- _TASK OBJECTIVE_: Write out the line that contains "<span>❐</span>", then every following line to the end of the records below, with no other lines and no changes.

Code change snippets:
-.-.-
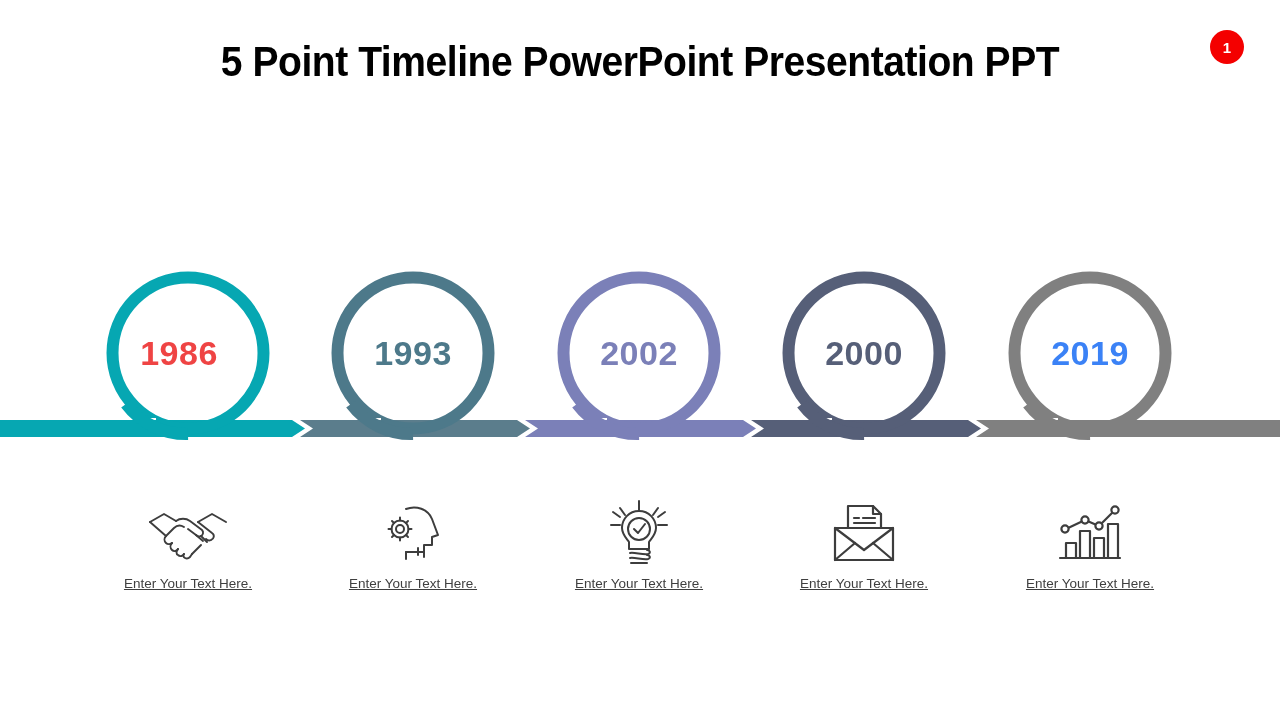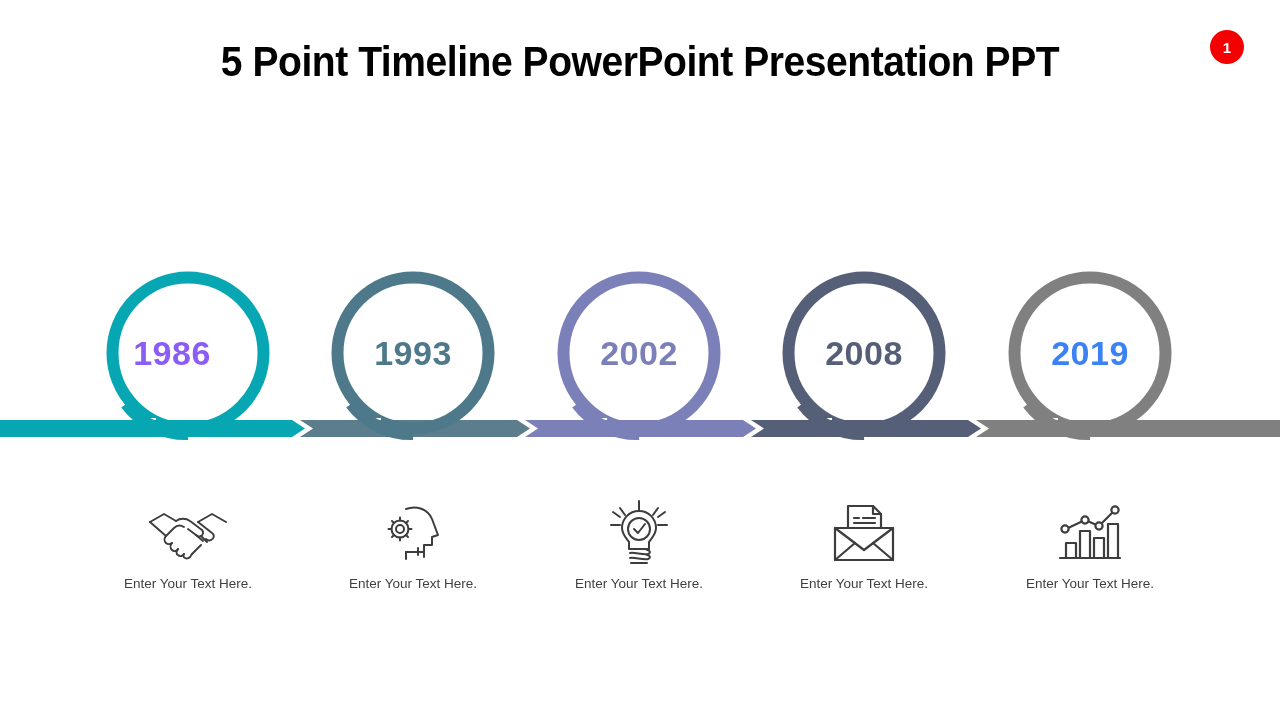--- a/index.html
+++ b/index.html
@@ -86,20 +86,21 @@
     display: flex;
     align-items: center;
     justify-content: center;
   }
   .caption {
     margin-top: 6px;
     font-family: "Liberation Sans", sans-serif;
     font-size: 13.5px;
     color: #3f3f3f;
     white-space: nowrap;
+    text-decoration: underline;
   }
 </style>
 </head>
 <body>
 
 <div class="slide-title">5 Point Timeline PowerPoint Presentation PPT</div>
 
 <div class="badge">1</div>
 
 <div class="timeline">
@@ -175,24 +176,24 @@
     </g>
     <g>
       <path d="M 802,404 A 75.5,75.5 0 0 0 864,434" fill="none" stroke="#565f78" stroke-width="12" stroke-linecap="butt"></path>
     </g>
     <g>
       <path d="M 1028,404 A 75.5,75.5 0 0 0 1090,434" fill="none" stroke="#808080" stroke-width="12" stroke-linecap="butt"></path>
     </g>
   </svg>
 </div>
 
-<div class="year-label" style="left:87px;  color:#8b5cf6;">1986</div>
+<div class="year-label" style="left:94px;  color:#ef4444;">1986</div>
 <div class="year-label" style="left:328px;  color:#4d798a;text-align:center;">1993</div>
 <div class="year-label" style="left:554px;  color:#7b80b8;">2002</div>
-<div class="year-label" style="left:779px;  color:#565f78;">2008</div>
+<div class="year-label" style="left:779px;  color:#565f78;">2000</div>
 <div class="year-label" style="left:1005px; color:#3b82f6;">2019</div>
 
 <div class="item-block" style="left:88px;">
   <div class="icon-wrap">
     <svg width="84" height="64" viewBox="0 0 84 64" xmlns="http://www.w3.org/2000/svg" fill="none" stroke="#3d3d3d" stroke-width="1.9" stroke-linecap="round" stroke-linejoin="round">
       <path d="M4 20 L18 12 L30 19"></path>
       <path d="M80 20 L66 12 L52 20"></path>
       <path d="M30 19 C34 16 40 16 44 19 L56 28 C58 30 57 33 55 34 C53 35 51 34 50 33 L42 27"></path>
       <path d="M52 20 L66 31 C69 33 68 37 65 38 C63 39 61 38 60 37"></path>
       <path d="M4 20 L20 34 C18 36 18 39 20 41 C22 43 25 42 26 41"></path>

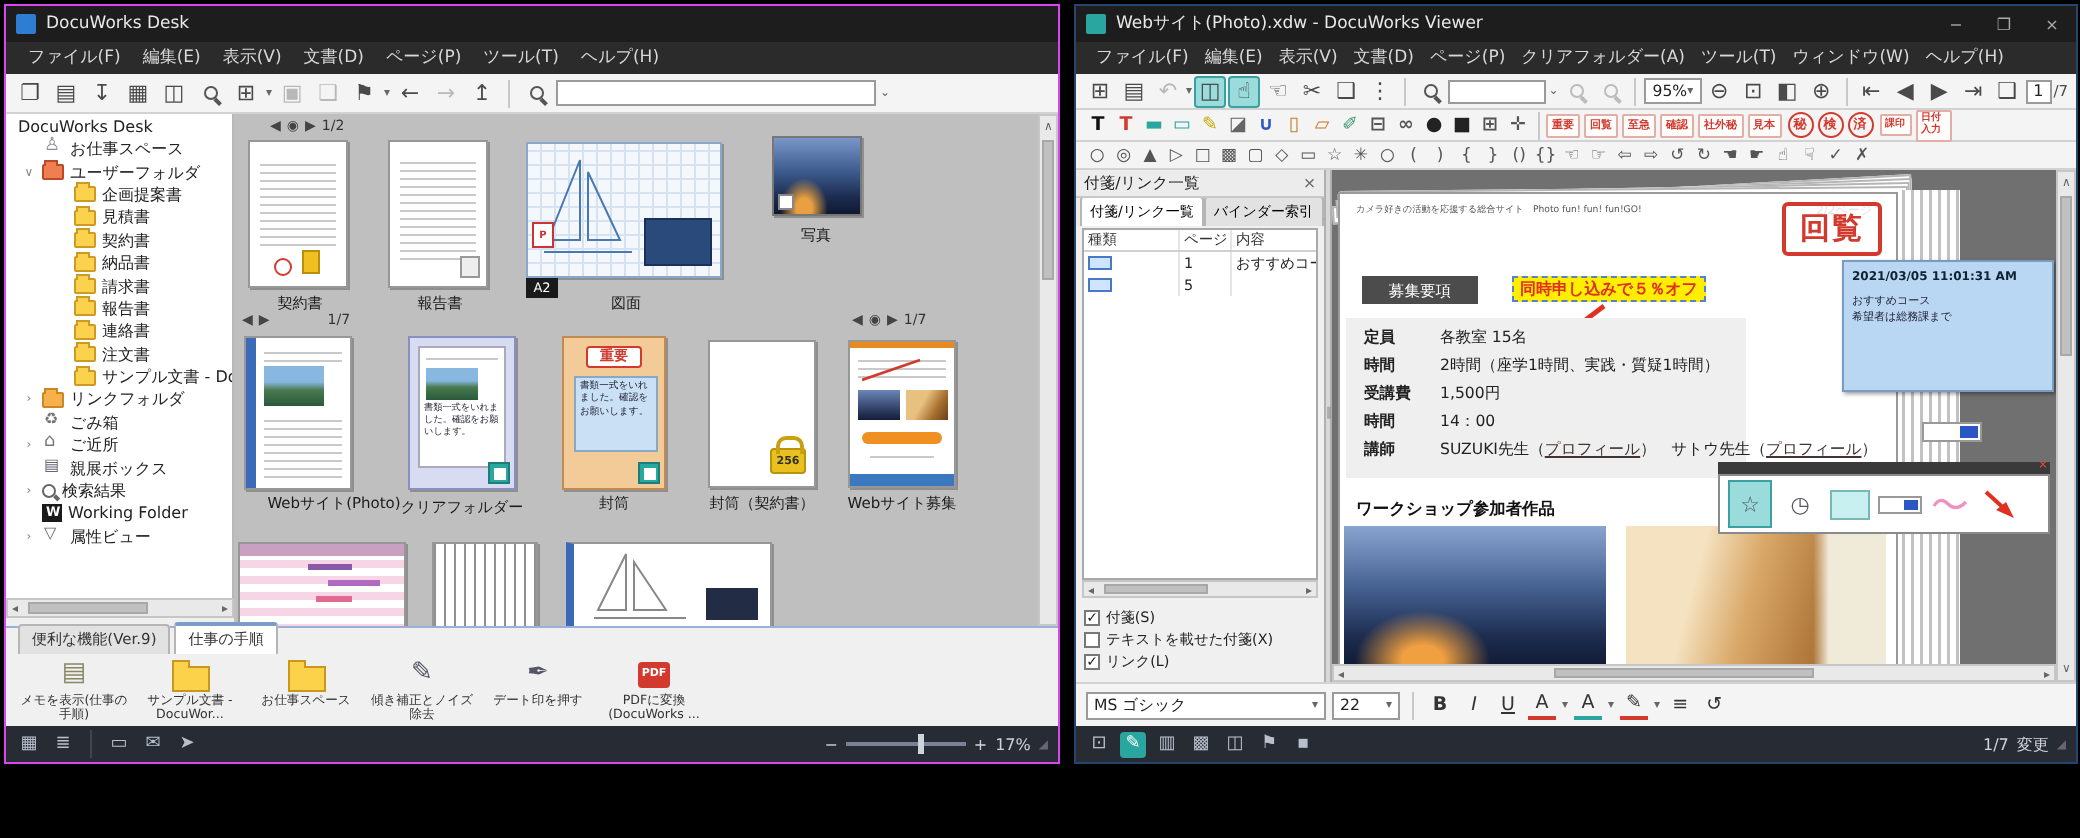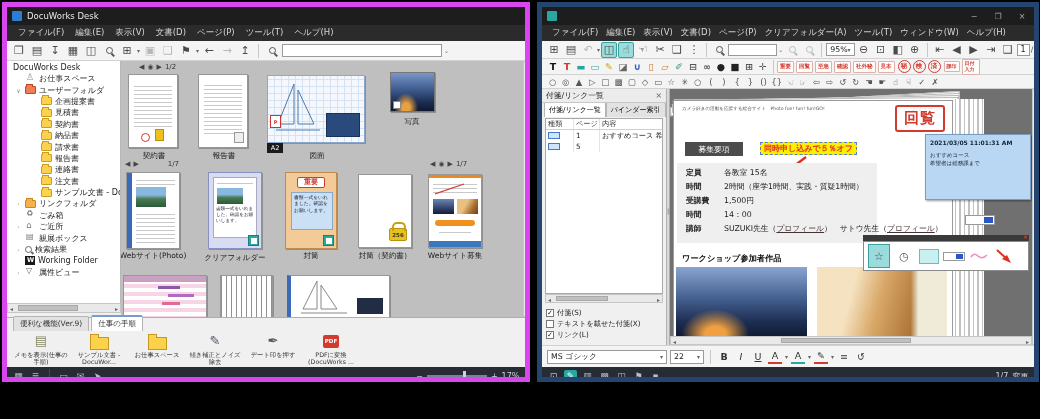--- a/index.html
+++ b/index.html
@@ -1,20 +1,20 @@
 <!DOCTYPE html>
 <html><head>
 <meta charset="utf-8">
 <style>
 *{margin:0;padding:0;box-sizing:border-box}
 html,body{width:1040px;height:419px;background:#000;font-family:"DejaVu Sans",sans-serif;overflow:hidden}
 body{position:relative}
 .abs{position:absolute}
 .flex{display:flex;align-items:center}
-.win{position:absolute;background:#f0f0f0;border:5px solid #d946ef;overflow:hidden}
+.win{position:absolute;background:#f0f0f0;border:1px solid #d946ef;overflow:hidden}
 .tbar{height:18px;background:#1d1d1d;color:#e8e8e8;font-size:8.5px;display:flex;align-items:center;gap:5px;padding:0 5px}
 .appico{width:10px;height:10px;border-radius:1px;flex:none}
 .winctl{margin-left:auto;display:flex;gap:10px;color:#aaa;font-size:8px}
 .winctl span{width:14px;text-align:center}
 .mbar{height:16px;background:#2b2b2b;color:#d8d8d8;font-size:8.5px;display:flex;align-items:center;gap:1px;padding:0 6px}
 .mbar span{padding:1px 5px;white-space:nowrap}
 .tools{background:#f4f4f4;border-bottom:1px solid #d2d2d2;display:flex;align-items:center;gap:2px;font-size:11px;color:#4a4a4a;padding:0 4px}
 .tbi{min-width:16px;height:16px;display:flex;align-items:center;justify-content:center;white-space:nowrap}
 .tbi.dis{opacity:.35}
 .tbi.sel{background:#9adbdb;border:1px solid #3aa0a0;border-radius:2px}
@@ -77,21 +77,21 @@
 .stampbtn{border:1px solid #e2aea6;background:#fffdfc;color:#d23a2e;font-size:5.5px;font-weight:bold;padding:1.5px 2px;white-space:nowrap;border-radius:1px}
 .stampround{width:13px;height:13px;border:1.2px solid #d23a2e;border-radius:50%;color:#d23a2e;font-size:6.5px;font-weight:bold;display:flex;align-items:center;justify-content:center}
 .shape{width:13.2px;text-align:center;font-size:8.5px;color:#555}
 .panelhdr{position:absolute;background:#ececec;border-bottom:1px solid #c8c8c8;font-size:7.8px;color:#222;display:flex;align-items:center;padding:0 4px}
 .ptab{padding:2px 4px;border:1px solid #b5b5b5;border-bottom:none;background:#e2e2e2;font-size:7px;white-space:nowrap;border-radius:2px 2px 0 0}
 .ptab.on{background:#fff}
 .listtbl{position:absolute;background:#fff;border:1px solid #a9a9a9;font-size:7.2px;color:#222;overflow:hidden}
 .lrow{display:flex;height:11px;align-items:center}
 .lrow.hd{border-bottom:1px solid #d0d0d0;color:#333}
 .lc{padding:0 2px;overflow:hidden;white-space:nowrap;flex:none;border-right:1px solid #e4e4e4;height:100%;display:flex;align-items:center}
-.lc:nth-child(1){width:28px}.lc:nth-child(2){width:26px}.lc:nth-child(3){width:120px;border-right:none}
+.lc:nth-child(1){width:48px}.lc:nth-child(2){width:26px}.lc:nth-child(3){width:120px;border-right:none}
 .stickyico{width:12px;height:7px;background:#cfe4ff;border:1px solid #4878c8}
 .chk{display:flex;align-items:center;gap:3px;font-size:7.2px;color:#222;height:11px}
 .box{width:8px;height:8px;border:1px solid #777;background:#fff;font-size:7px;line-height:7px;text-align:center;color:#222;flex:none}
 
 .docarea{position:absolute;background:#707070;overflow:hidden}
 .fan{position:absolute;background:#fff;border:1px solid #b5b5b5;height:9px;transform-origin:right bottom}
 .page{position:absolute;background:#fff;box-shadow:0 0 0 1px #9a9a9a;overflow:hidden}
 .stripes{position:absolute;background:repeating-linear-gradient(90deg,#fff 0 3px,#c2c2c2 3px 4.5px)}
 .stamp{position:absolute;border:2.5px solid #d23a2e;color:#d23a2e;font-weight:bold;display:flex;align-items:center;justify-content:center;background:rgba(255,255,255,.85);border-radius:3px}
 .sticky{position:absolute;background:#b9d7f3;border:1px solid #7a9cc0;box-shadow:1px 1px 2px rgba(0,0,0,.4);font-size:5.5px;color:#223;padding:3px 4px;line-height:1.5}
@@ -294,21 +294,21 @@
       <span>▶</span>
       <span class="pg" style="margin-left:26px">1/7</span>
     </div>
 
     <div class="thumb" style="left:5px;top:111px;width:54px;height:77px">
       <div class="abs" style="left:0;top:0;width:5px;height:100%;background:#3a6ab8"></div>
       <div class="abs lines" style="left:9px;top:4px;right:4px;height:8px"></div>
       <div class="abs" style="left:9px;top:14px;width:30px;height:20px;background:linear-gradient(180deg,#88b8e0 0 40%,#4a7a50 60%,#2a5a3a 100%)"></div>
       <div class="abs lines" style="left:9px;top:38px;right:4px;height:34px"></div>
     </div>
-    <div class="tlab" style="left:32px;top:190px">Webサイト(Photo)</div>
+    <div class="tlab" style="left:50px;top:190px">Webサイト(Photo)</div>
     <div class="thumb" style="left:87px;top:111px;width:54px;height:77px;background:#d8dcf2;border-color:#8890c0">
       <div class="abs" style="left:4px;top:4px;right:4px;bottom:10px;background:#fff;border:1px solid #aab">
         <div class="abs lines" style="left:3px;top:2px;right:3px;height:6px"></div>
         <div class="abs" style="left:3px;top:10px;width:26px;height:16px;background:linear-gradient(180deg,#88b8e0 0 40%,#4a7a50 60%,#2a5a3a 100%)"></div>
         <div class="abs" style="left:2px;top:28px;right:2px;font-size:4.6px;color:#223;line-height:1.3">書類一式をいれました。確認をお願いします。</div>
       </div>
       <span class="badge-teal" style="right:2px;bottom:2px"></span>
     </div>
     <div class="tlab" style="left:114px;top:192px">クリアフォルダー</div>
     <div class="thumb" style="left:164px;top:111px;width:52px;height:77px;background:#f2cb98;border-color:#c08a50">
@@ -407,20 +407,21 @@
     </div>
     <span>+</span>
     <span>17%</span>
     <span style="font-size:6px;color:#667">◢</span>
   </div>
 </div>
 
 <div class="win" style="left:537px;top:2px;width:502px;height:380px;border-color:#24466e">
   <div class="tbar">
     <span class="appico" style="background:#2aa6a0"></span>
+    <span>Webサイト(Photo).xdw - DocuWorks Viewer</span>
     <span class="winctl">
       <span>−</span>
       <span>❐</span>
       <span>×</span>
     </span>
   </div>
   <div class="mbar" style="gap:0">
       <span style="padding:1px 4px">ファイル(F)</span>
       <span style="padding:1px 4px">編集(E)</span>
       <span style="padding:1px 4px">表示(V)</span>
-.-.-
- _YOUR SOLUTION_:
       <span>❐</span>
       <span>×</span>
     </span>
   </div>
   <div class="mbar" style="gap:0">
       <span style="padding:1px 4px">ファイル(F)</span>
       <span style="padding:1px 4px">編集(E)</span>
       <span style="padding:1px 4px">表示(V)</span>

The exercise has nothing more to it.